REPUBLIKA.CO.ID, JAKARTA -- Sejarah perkembangan Islam di Afrika Selatan tidak bisa dilepaskan dari peranan ulama-ulama besar dari Nusantara. Sebutlah misalnya, Asy-Syaikh al-haj Yusuf Abu al-Mahasin Hidayatullah Taj Al-Khalwati al-Makasari--lebih akrab disebut Syekh Yusuf--contohnya.
Nama ulama kelahiran Tallo, 13 Juli 1626 M, ini tetap dikenang di benua hitam itu hingga kini, meski kiprahnya di benua itu telah melintasi masa yang panjang, ratusan tahun silam.
Syekh Yusuf bersama 49 pengikutnya menginjakkan kaki pertama kali di Afrika Selatan pada Juli 1693, setelah lebih dulu diasingkan oleh koloni Belanda ke Srilanka. Mereka sampai di Tanjung Harapan dengan kapal De Voetboog dan ditempatkan di daerah Zandvliet yang kemudian dikenal dengan nama Madagaskar.
Di negeri buangan itu, dalam waktu singkat ia telah mengumpulkan banyak pengikut. Awalnya, ia memantapkan pengajaran agama bagi pengikutnya. Dari sini syiar Islam lalu diserukan kepada orang-orang buangan yang diasingkan ke Kaap. Mereka kemudian bersatu membentuk komunitas Muslim.
Meski Syekh Yusuf telah wafat pada 23 Mei 1699 di usia 73 tahun, namun pengaruhnya di Afrika Selatan masih sangat besar sampai saat ini. Bangunan bekas tempat tinggalnya dijadikan bangunan peringatan yang diberi nama 'Karamat Syekh Yusuf'. Bangunan peringatan itu masih tetap dikunjungi warga Afrika Selatan, meski jenazahnya dibawa dan dimakamkan ke Gowa, daerah kelahirannya di Sulawesi Selatan.
Toh, Syekh Yusuf bukan satu-satunya ulama Nusantara yang mengembangkan Islam di benua hitam itu. Dalam sejarahnya, selain Syekh Yusuf, paling tidak ada dua ulama lainnya yang juga punya peran penting dalam pengembangan Islam di sana. Keduanya adalah Tuan Guru Imam Abdullah bin Qadi Abdussalam yang dibuang oleh Belanda dari Tidore dan Abdul al-Basi Sultania, Raja Tambora yang disebut berasal dari bagian Kesultanan Gowa.

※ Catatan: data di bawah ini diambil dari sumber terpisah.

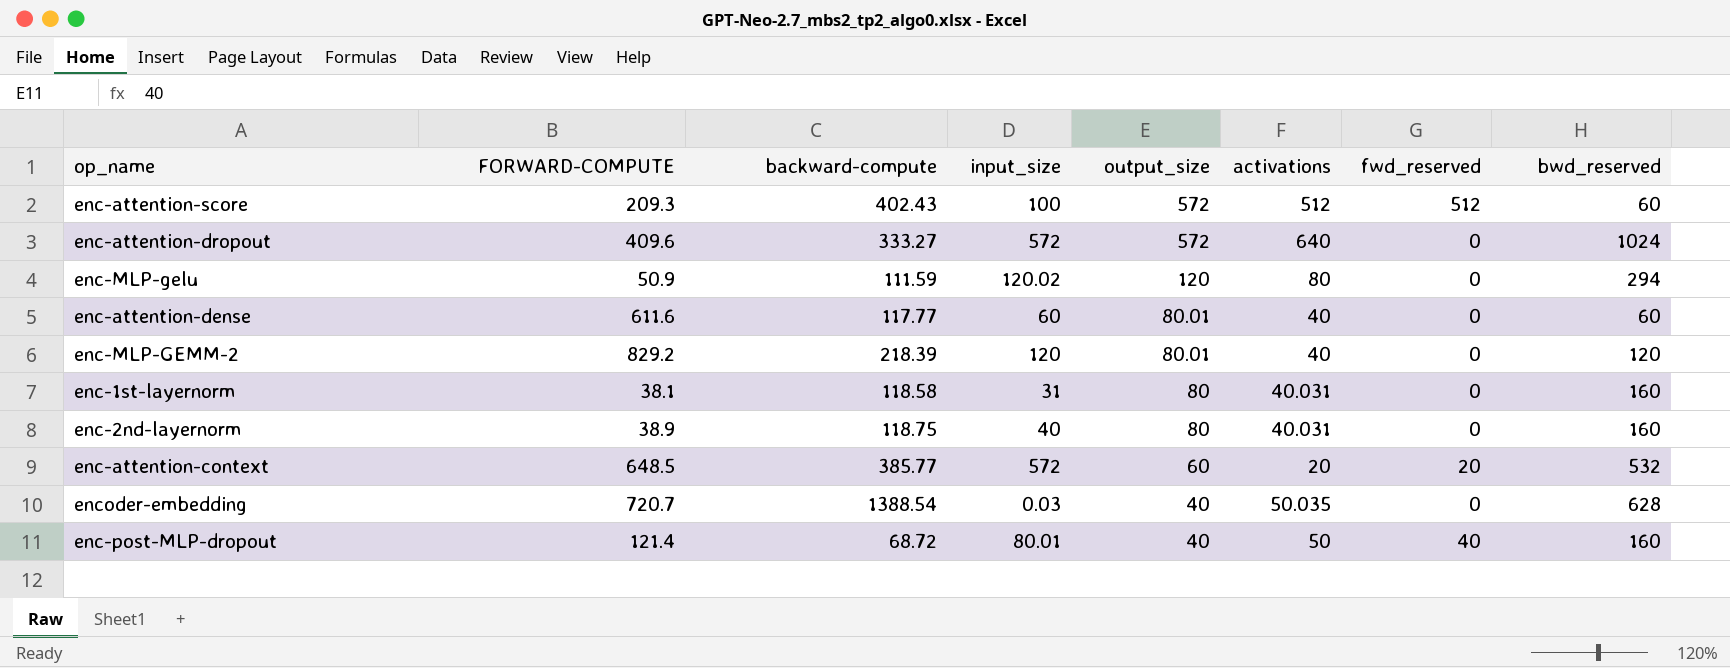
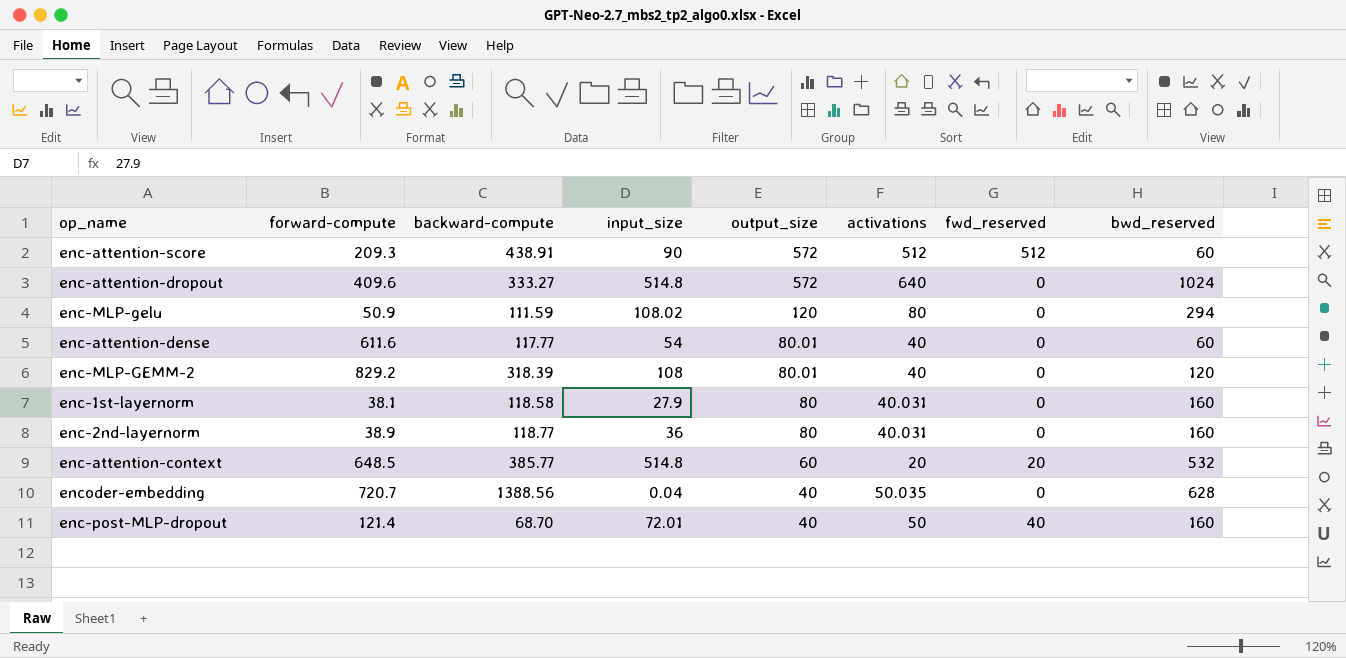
column name: FORWARD-COMPUTE -> forward-compute
enc-attention-score | backward-compute: 402.43 -> 438.91
enc-attention-score | input_size: 100 -> 90
enc-attention-dropout | input_size: 572 -> 514.8
enc-MLP-gelu | input_size: 120.02 -> 108.02
enc-attention-dense | input_size: 60 -> 54
enc-MLP-GEMM-2 | backward-compute: 218.39 -> 318.39
enc-MLP-GEMM-2 | input_size: 120 -> 108
enc-1st-layernorm | input_size: 31 -> 27.9
enc-2nd-layernorm | backward-compute: 118.75 -> 118.77
enc-2nd-layernorm | input_size: 40 -> 36
enc-attention-context | input_size: 572 -> 514.8
encoder-embedding | backward-compute: 1388.54 -> 1388.56
encoder-embedding | input_size: 0.03 -> 0.04
enc-post-MLP-dropout | backward-compute: 68.72 -> 68.70
enc-post-MLP-dropout | input_size: 80.01 -> 72.01

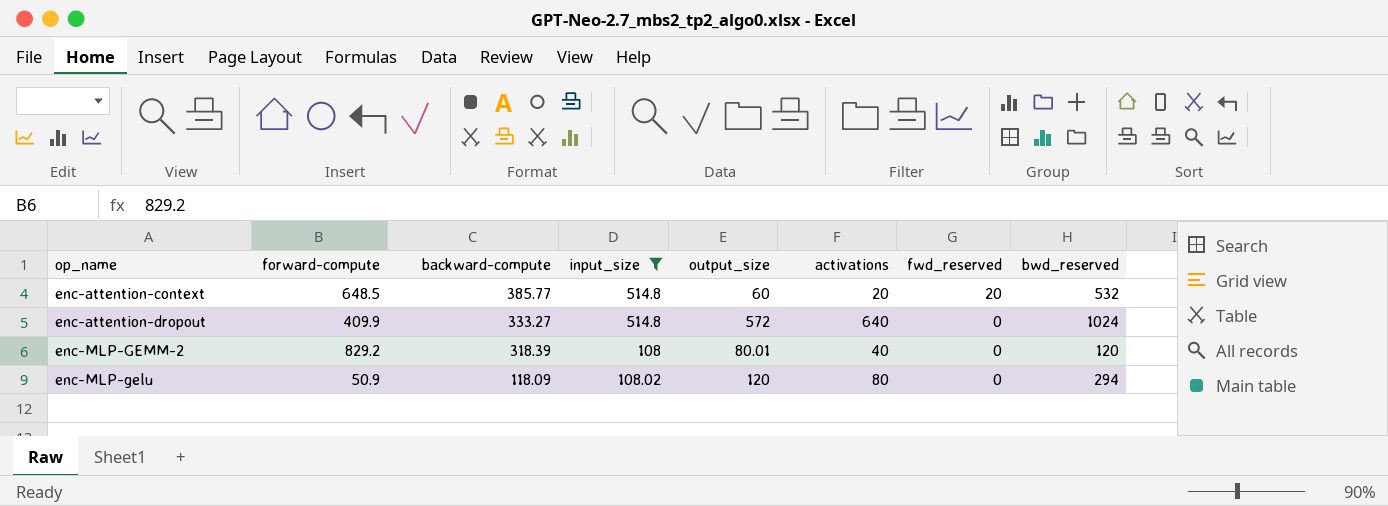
filter: none -> input_size >= 108
row order: output_size descending -> backward-compute descending
enc-attention-dropout | forward-compute: 409.6 -> 409.9
enc-MLP-gelu | backward-compute: 111.59 -> 118.09

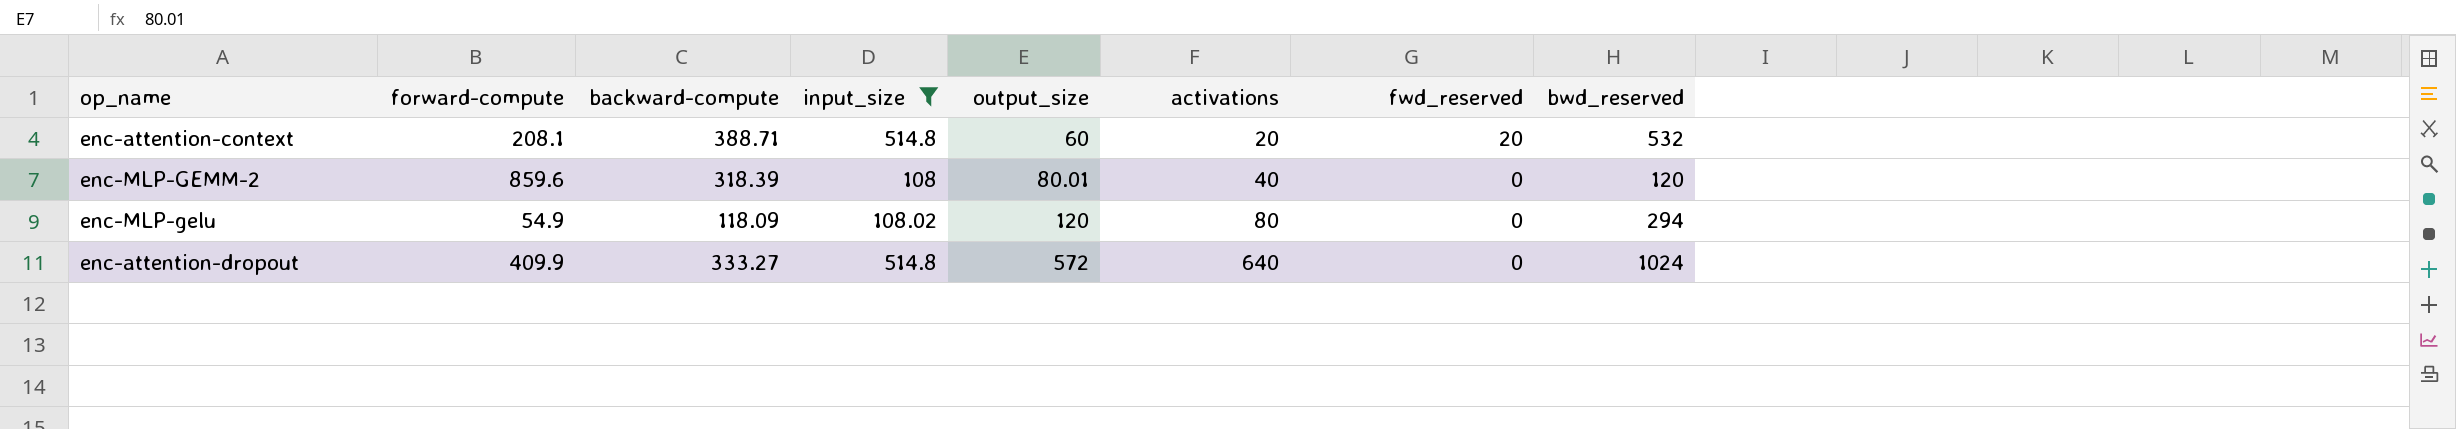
row order: backward-compute descending -> output_size ascending
enc-attention-context | forward-compute: 648.5 -> 208.1
enc-attention-context | backward-compute: 385.77 -> 388.71
enc-MLP-GEMM-2 | forward-compute: 829.2 -> 859.6
enc-MLP-gelu | forward-compute: 50.9 -> 54.9

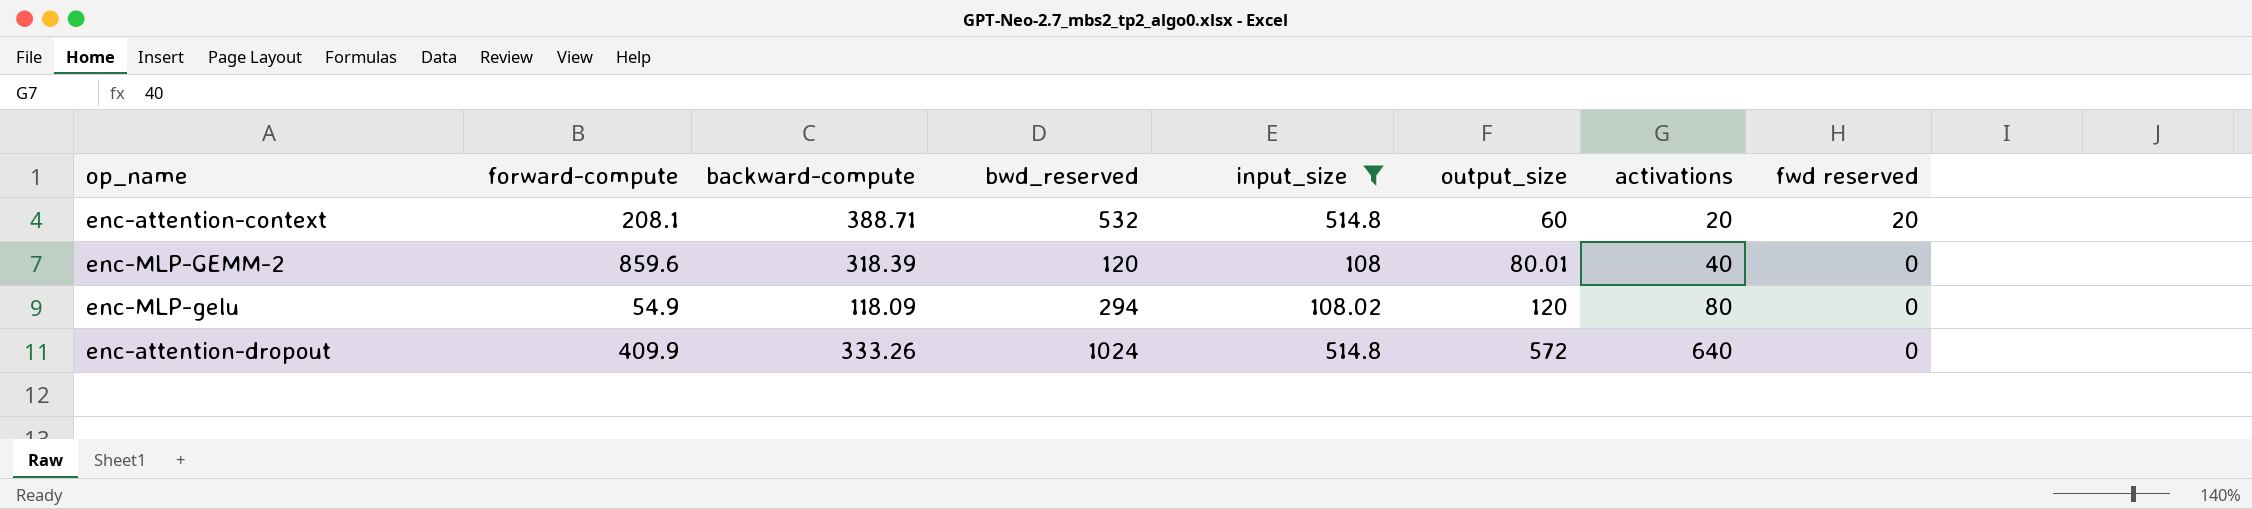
column bwd_reserved | position: 8 -> 4
column name: fwd_reserved -> fwd reserved
enc-attention-dropout | backward-compute: 333.27 -> 333.26

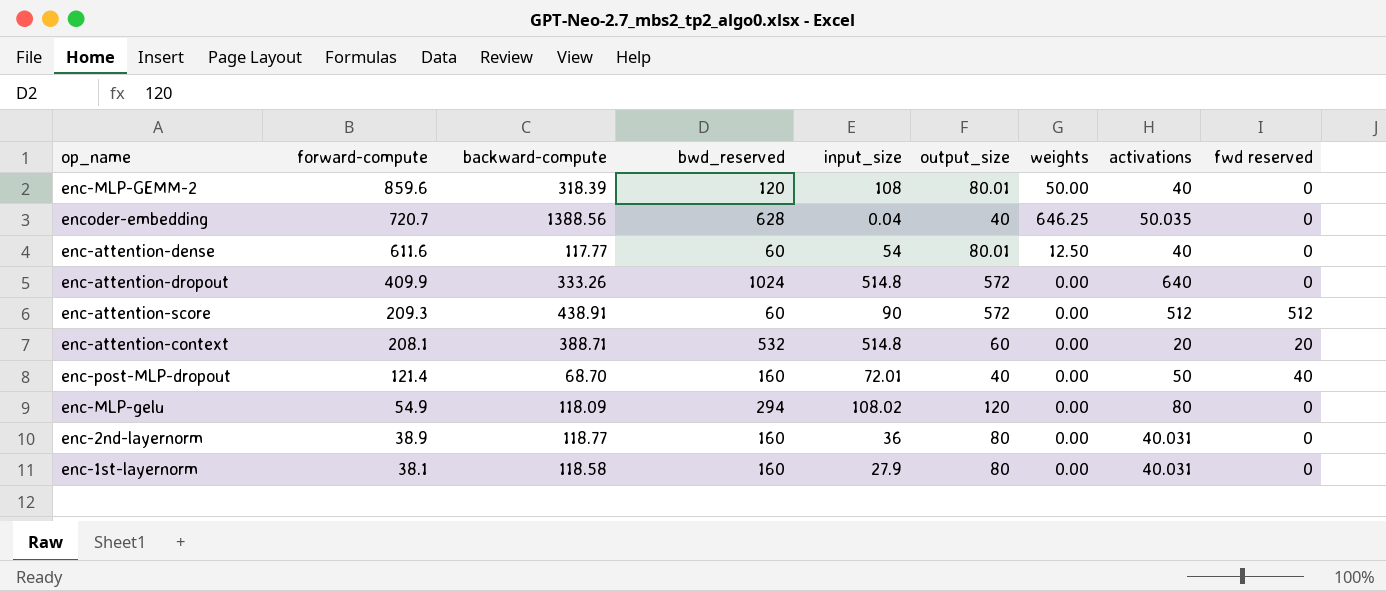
filter: input_size >= 108 -> none
row order: output_size ascending -> forward-compute descending
column weights | position: none -> 7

Hanya saja, catatan sejarah yang mengisahkan peran Imam Abdullah bin Qadi Abdussalam dan Abdul al-Basi Sultania dalam pengembangan Islam di Afrika Selatan tidak sebanyak Syekh Yusuf. Meski demikian, Abdul al-Basi Sultania juga seorang cendekiawan Islam, sebagaimana halnya dengan Syekh Yusuf.
Kesultanan Gowa disebutkan takluk kepada pemerintah Belanda pada 1683 dan Raja Tambora dibuang ke Semenanjung Harapan, lalu dipindahkan ke Vergelegen, Stellenbosch. Di sini, ia menuliskan ayat-ayat suci Alquran berdasarkan ingatannya. Sehingga, ada kalangan yang menyebut bahwa Raja Tambora sebagai penulis Alquran yang pertama di Afrika Selatan.
Peranan Tuan Guru Imam Abdullah bin Qadi Abdussalam tak kalah pentingnya. Seperti juga Raja Tambora, berbagai catatan sejarah menunjukkan, Tuan Guru pun menulis isi Alquran berdasarkan ingatannya. Selain itu, ia pula disebut sebagai orang pertama yang mendirikan madrasah di jantung Kota Cape Town dan Masjid Auwwal di Bo-Kaap yang hingga kini masih eksis di sana. Karena itu, peranan Syekh Yusuf, Raja Tambora, dan Tuan Guru bersama ulama dari Nusantara lainnya tidak bisa dilepaskan dari sejarah perkembangan Islam di Afrika Selatan.